Dans son dernier livre Mes années chinoises (Stock, 2021), elle revient sur son engagement maoïste, partagé avec son mari Roland Trotignon.


> Directrice de recherche émérite au CNRS, elle a été membre de la mission Mattéoli, sur la spoliation des biens des Juifs de France, créée en 1997, qui rendit ses conclusions en 2000 : les confiscations seront évaluées à 1,35 milliard d’euros et les spoliations financières à 520 M€. 

L’argent confisqué aux juifs à Drancy, antichambre de la mort, a été transféré en juillet 1944 à la Caisse des dépôts et consignations et il restait 12,8 millions de francs. Cette somme a bien été transférée au Trésor Public mais les ministres des Finances de la IVe République ont « oublié » cet argent, tout comme les bijoux et objets de valeurs déposés à la Banque de France… Un scandale dénoncé par Serge Klarsfeld en 1994.

Quant aux 100.000 œuvres d’art spoliées, seulement 45.000 ont été restituées à leurs propriétaires ou ayants-droits.

Le 16 juillet 1995 : Jacques Chirac, président de la République, lors du 53e anniversaire de la rafle du Val d’Hiv, reconnaîtra la responsabilité de l’État français dans la déportation et l’extermination des juifs durant la Seconde guerre mondiale.


> Création en 2000 de la Fondation pour la Mémoire de la Shoah, présidée jusqu’en 2007 par Simone Veil. 

La Fondation subventionne notamment près des deux tiers du budget du Mémorial de la Shoah et a soutenu depuis sa création près de 5000 projets liés à la lutte contre l’antisémitisme, l’enseignement de la Shoah, la transmission de l’héritage de la culture juive, des programmes sociaux. En 2020, en dépit de la crise sanitaire, plus de 13 M€ ont été attribués à 225 projets.

Annette Wieviorka est membre du conseil d’administration après avoir présidé la commission Mémoire et transmission.


> Véritable « usine à préfaces » comme elle se qualifie elle-même, l’universitaire donne encore de nombreuses conférences avec la Fondation pour la mémoire de la Shoah, et confie s’engager dans d’âpres recherches consacrées à l’histoire de cette famille polonaise dont elle est issue.

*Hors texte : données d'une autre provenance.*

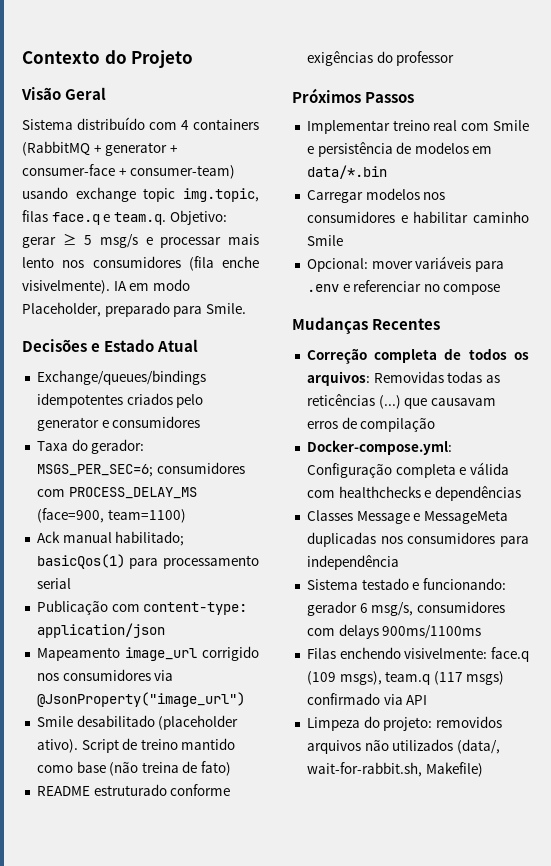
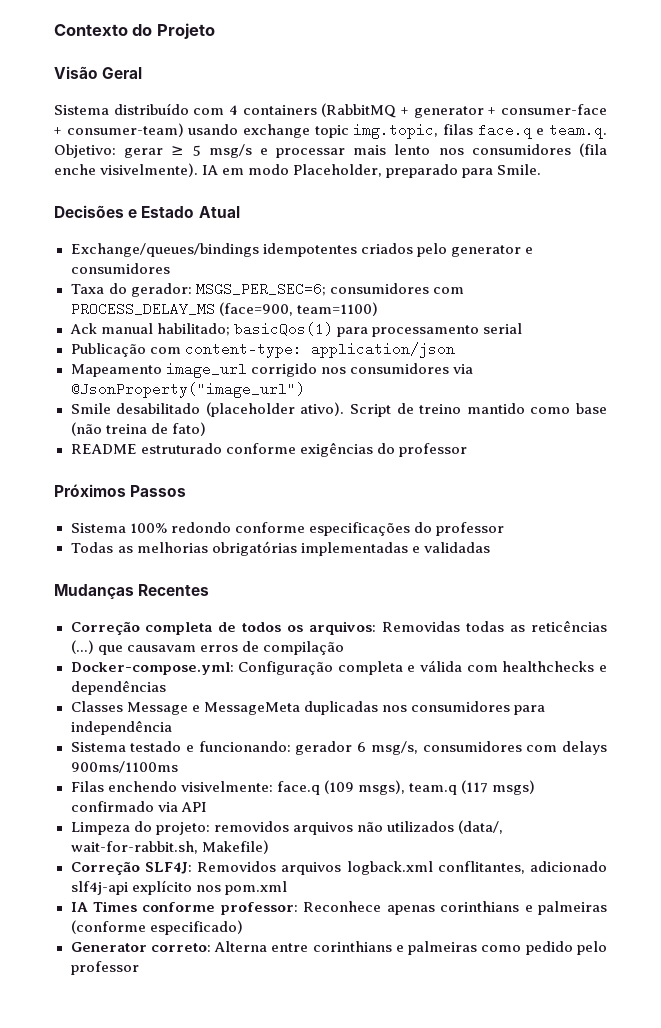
- Implementar treino real com Smile e persistência de modelos em data/*.bin
- Carregar modelos nos consumidores e habilitar caminho Smile
- Opcional: mover variáveis para .env e referenciar no compose
+ Sistema 100% redondo conforme especificações do professor
+ Todas as melhorias obrigatórias implementadas e validadas
+ Correção SLF4J: Removidos arquivos logback.xml conflitantes, adicionado slf4j-api explícito nos pom.xml
+ IA Times conforme professor: Reconhece apenas corinthians e palmeiras (conforme especificado)
+ Generator correto: Alterna entre corinthians e palmeiras como pedido pelo professor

> L’historienne a un frère aîné, Michel Wieviorka, né en 1946, sociologue. Une sœur Sylvie Wieviorka, née en 1950, psychiatre, mariée à Alain Geismar, ancien leader de Mai 68, inspecteur général honoraire de l’Éducation nationale, ancien membre du cabinet de Lionel Jospin, en 1991.

Un frère cadet, Olivier Wieviorka, né en 1960, également historien, spécialiste de la résistance française.